» **Work request**:
Leaving out pictures, output exactly the lines below from the one that has "7 | InitialVal: 1471.45 -> 1471.60" through the one that has "15 | InitialVal: 1121.10 -> 1136.10", and nothing else.
----
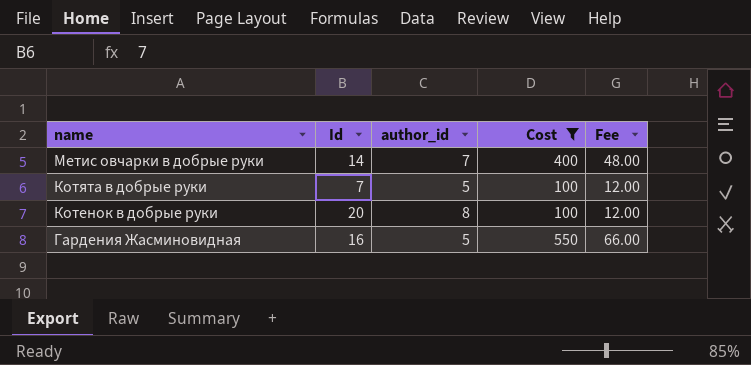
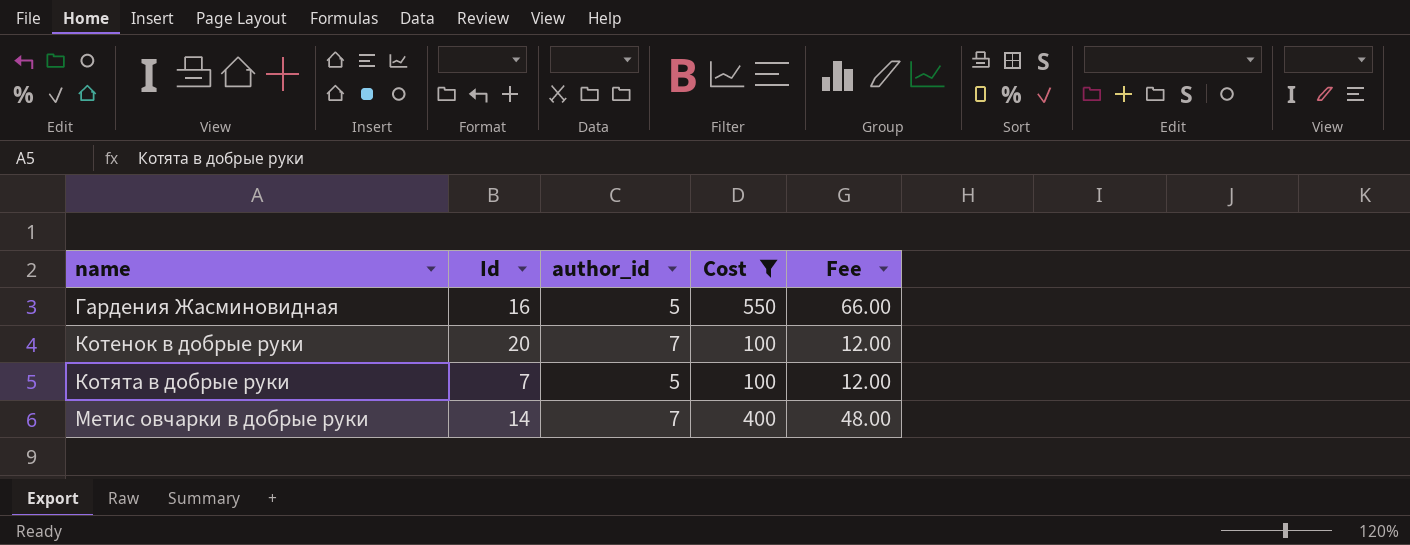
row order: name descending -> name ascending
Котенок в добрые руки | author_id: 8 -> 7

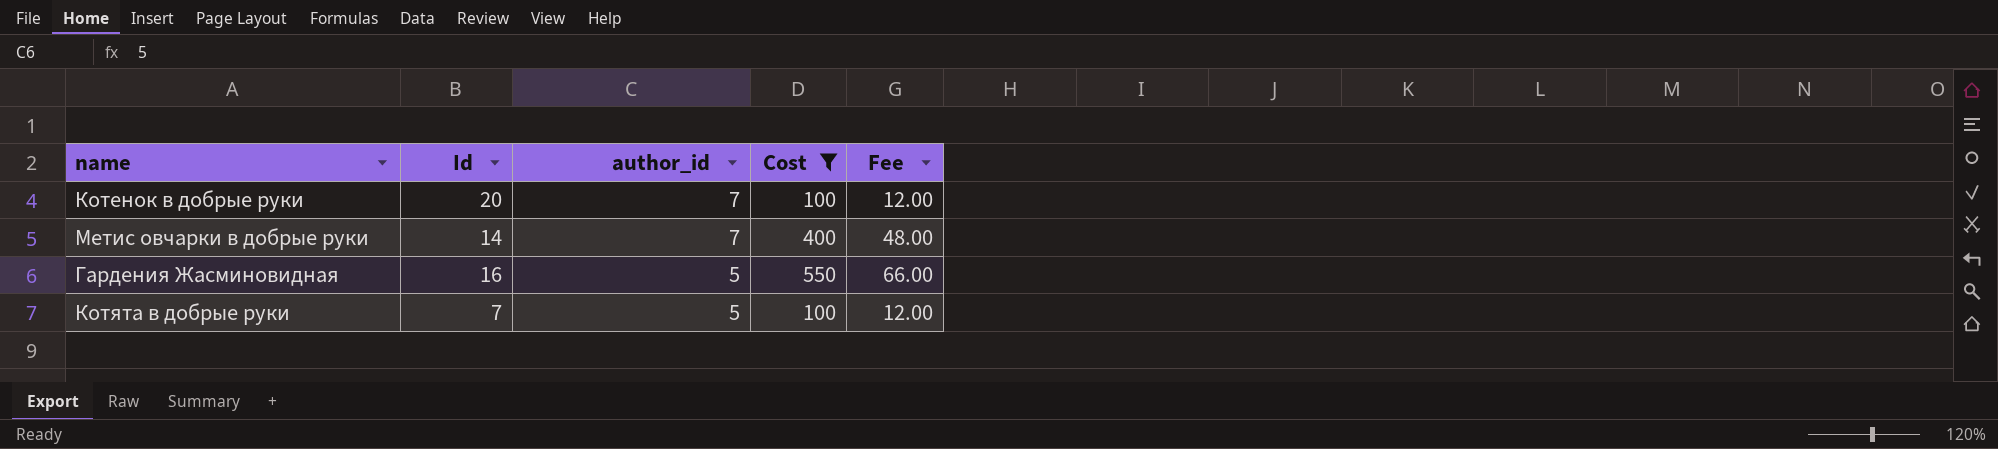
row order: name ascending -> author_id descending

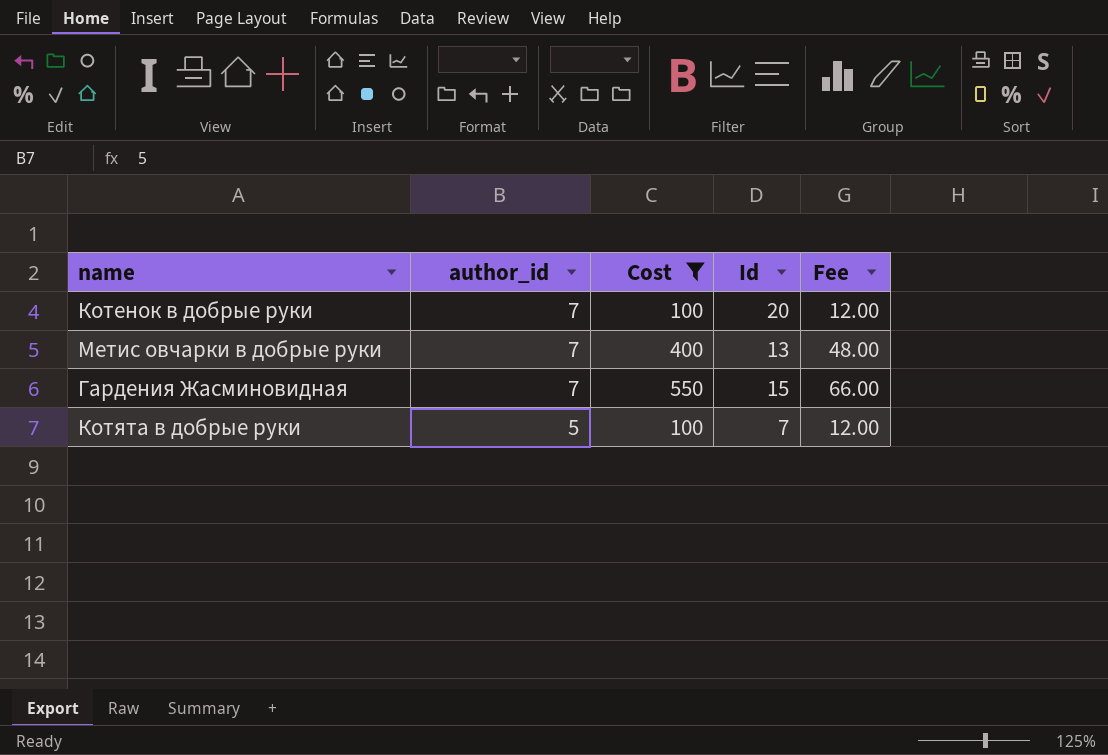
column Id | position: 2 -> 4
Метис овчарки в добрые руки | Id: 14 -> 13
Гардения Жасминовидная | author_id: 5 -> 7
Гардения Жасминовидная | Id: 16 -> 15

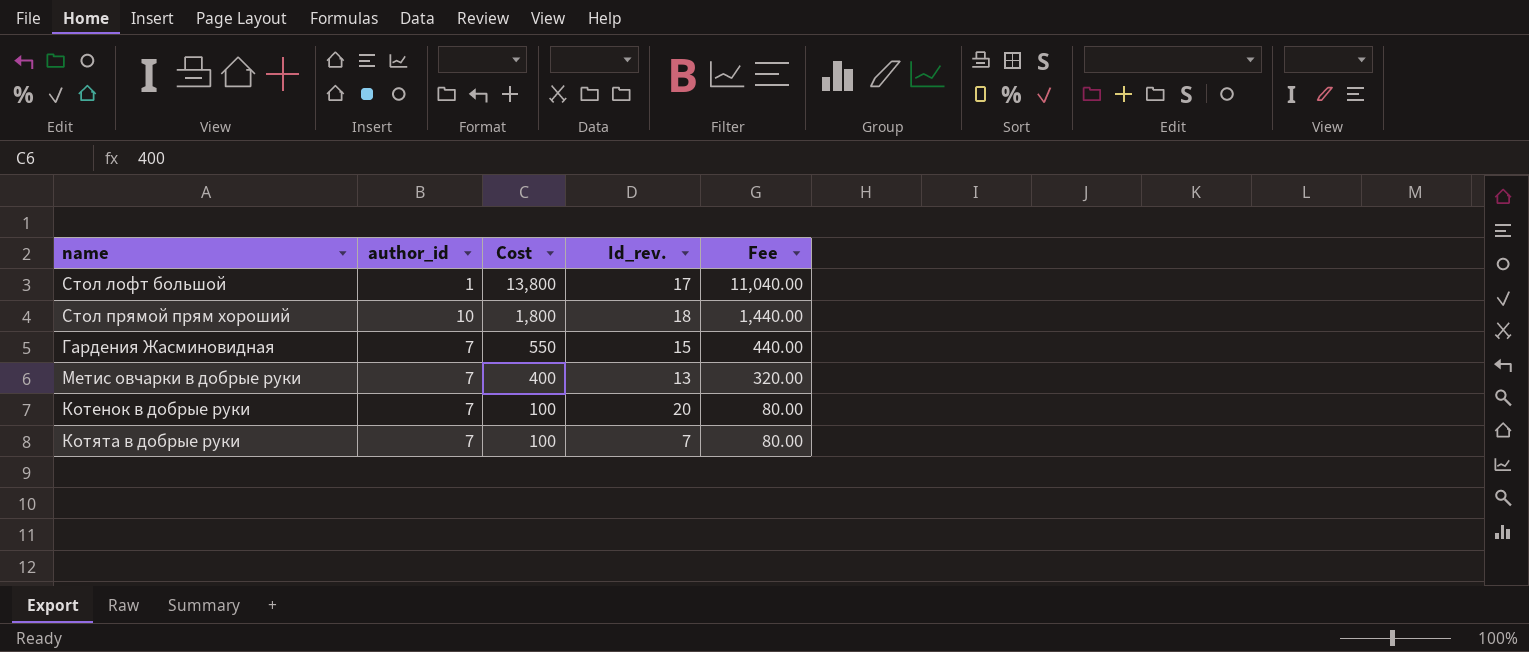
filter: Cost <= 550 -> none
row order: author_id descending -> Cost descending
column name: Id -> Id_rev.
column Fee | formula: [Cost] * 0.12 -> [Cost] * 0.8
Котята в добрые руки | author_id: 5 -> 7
----
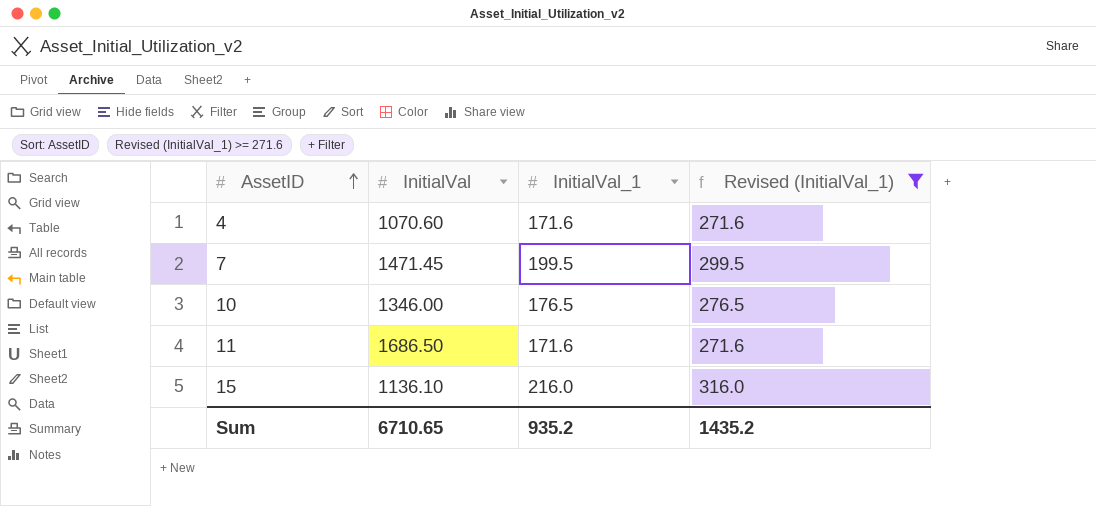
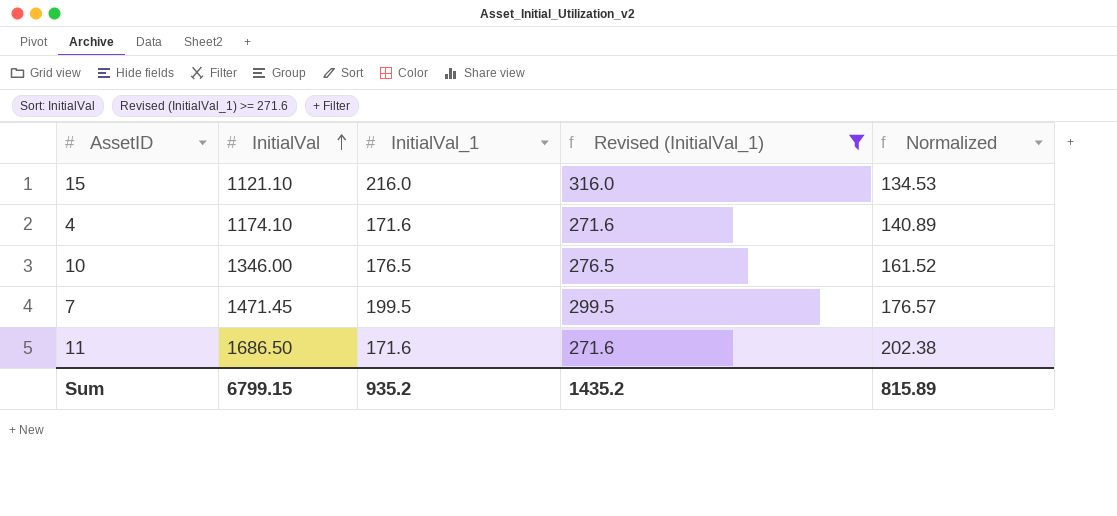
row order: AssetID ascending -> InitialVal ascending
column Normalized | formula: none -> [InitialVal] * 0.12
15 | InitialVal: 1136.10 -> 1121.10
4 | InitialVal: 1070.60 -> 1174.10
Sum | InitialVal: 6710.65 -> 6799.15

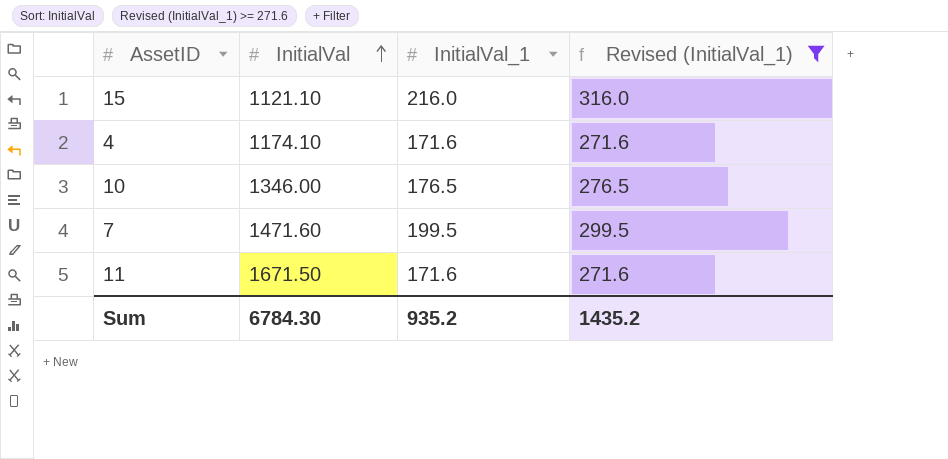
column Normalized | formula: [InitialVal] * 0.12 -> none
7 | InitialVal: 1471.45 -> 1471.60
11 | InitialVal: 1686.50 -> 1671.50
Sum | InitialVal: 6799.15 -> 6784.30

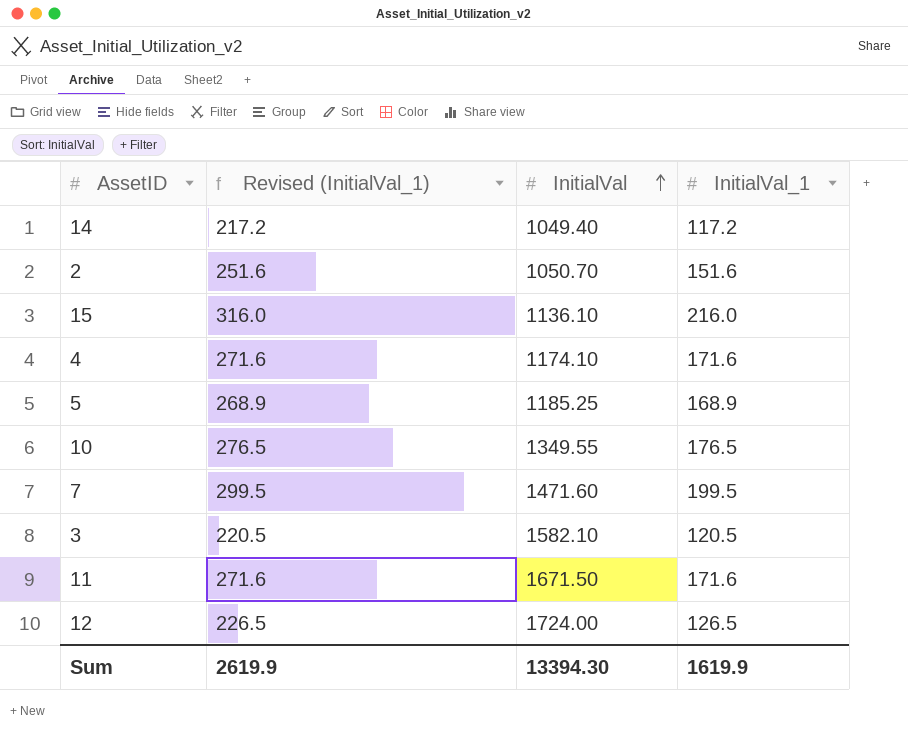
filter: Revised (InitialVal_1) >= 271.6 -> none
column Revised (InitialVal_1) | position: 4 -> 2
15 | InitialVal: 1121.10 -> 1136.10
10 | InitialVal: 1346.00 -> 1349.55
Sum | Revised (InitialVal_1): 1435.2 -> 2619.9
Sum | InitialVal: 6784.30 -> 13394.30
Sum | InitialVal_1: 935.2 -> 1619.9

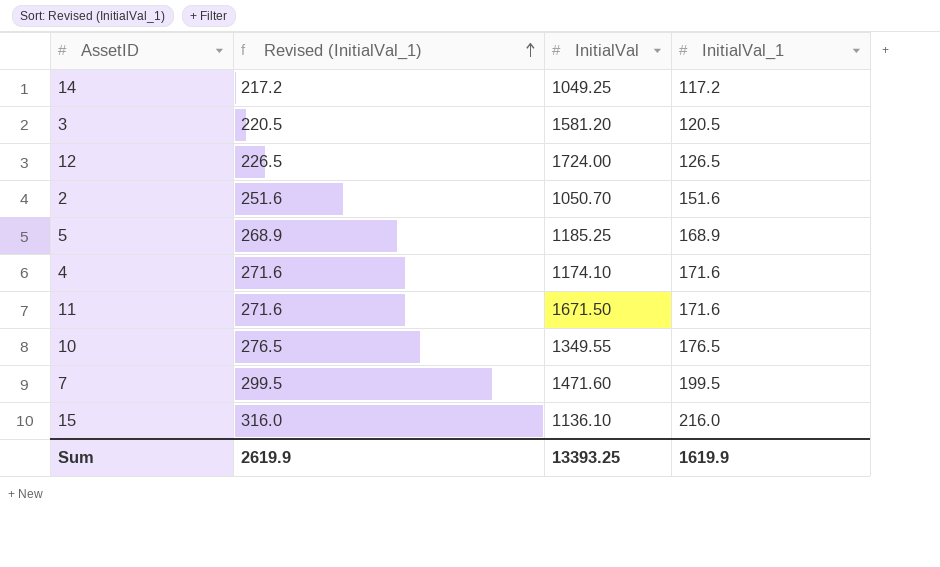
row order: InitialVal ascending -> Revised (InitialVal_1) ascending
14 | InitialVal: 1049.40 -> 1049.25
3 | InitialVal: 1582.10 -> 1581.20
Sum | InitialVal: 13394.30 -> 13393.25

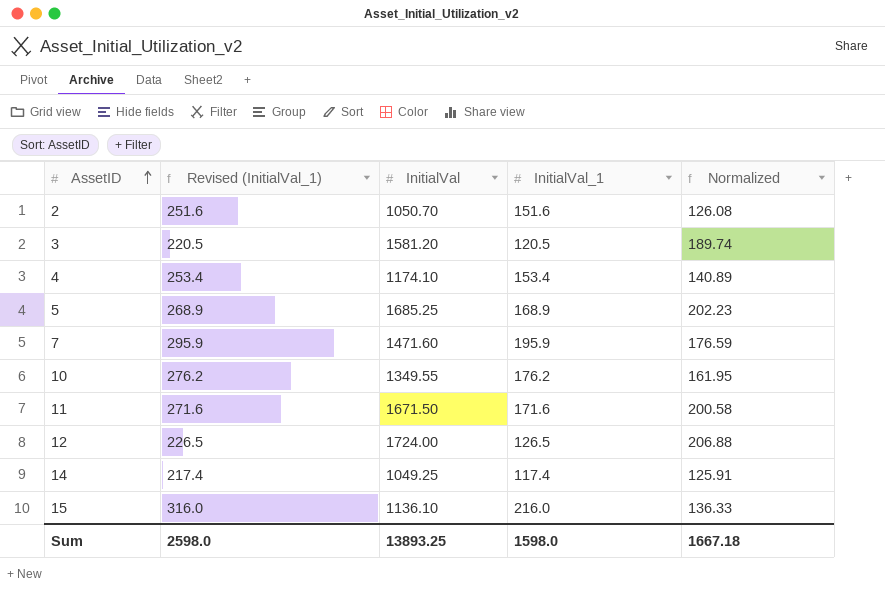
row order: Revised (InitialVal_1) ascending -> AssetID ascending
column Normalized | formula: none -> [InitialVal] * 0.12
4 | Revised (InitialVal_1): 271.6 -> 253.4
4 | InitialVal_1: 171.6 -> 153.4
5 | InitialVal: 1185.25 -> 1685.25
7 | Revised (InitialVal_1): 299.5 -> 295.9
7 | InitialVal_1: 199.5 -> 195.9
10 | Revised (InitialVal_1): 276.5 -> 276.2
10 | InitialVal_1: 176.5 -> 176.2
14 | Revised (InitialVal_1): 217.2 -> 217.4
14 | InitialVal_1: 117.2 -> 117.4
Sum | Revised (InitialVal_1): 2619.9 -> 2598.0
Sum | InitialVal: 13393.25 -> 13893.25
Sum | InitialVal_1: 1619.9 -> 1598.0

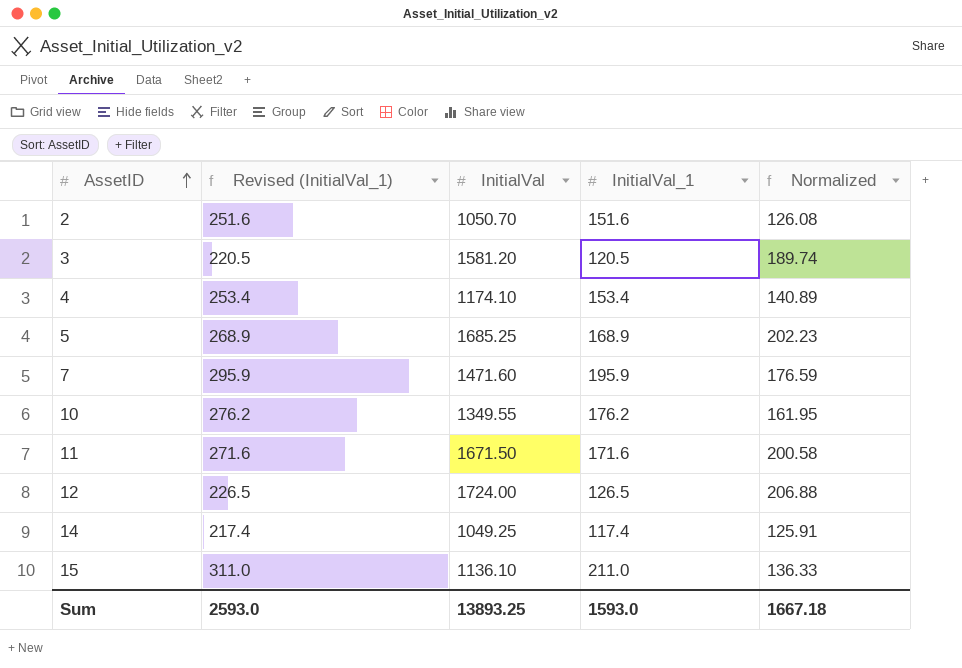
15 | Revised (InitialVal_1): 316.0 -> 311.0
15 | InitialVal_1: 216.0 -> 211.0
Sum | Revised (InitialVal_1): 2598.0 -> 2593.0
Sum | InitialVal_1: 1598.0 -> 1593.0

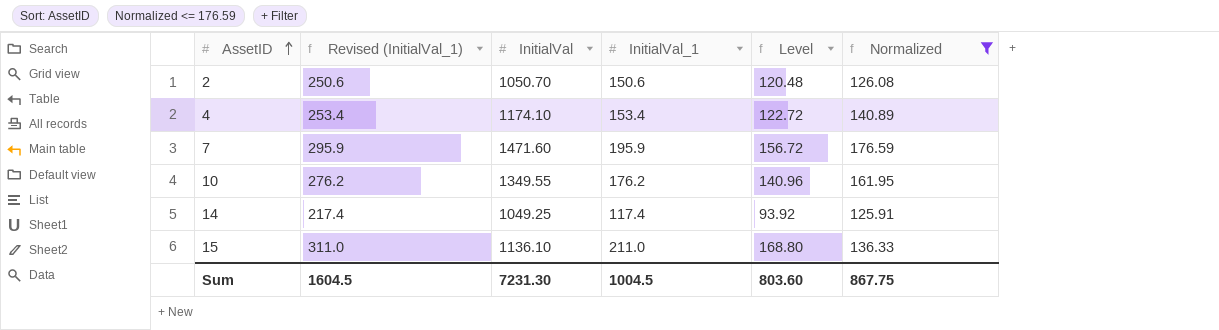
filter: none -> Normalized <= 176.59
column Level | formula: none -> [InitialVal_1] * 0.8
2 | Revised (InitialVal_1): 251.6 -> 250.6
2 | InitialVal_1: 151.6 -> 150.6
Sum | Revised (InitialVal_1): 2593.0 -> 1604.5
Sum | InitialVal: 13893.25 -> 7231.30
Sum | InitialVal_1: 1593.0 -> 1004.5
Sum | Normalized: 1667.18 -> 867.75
----
» **Result of the exercise**:
7 | InitialVal: 1471.45 -> 1471.60
11 | InitialVal: 1686.50 -> 1671.50
Sum | InitialVal: 6799.15 -> 6784.30

filter: Revised (InitialVal_1) >= 271.6 -> none
column Revised (InitialVal_1) | position: 4 -> 2
15 | InitialVal: 1121.10 -> 1136.10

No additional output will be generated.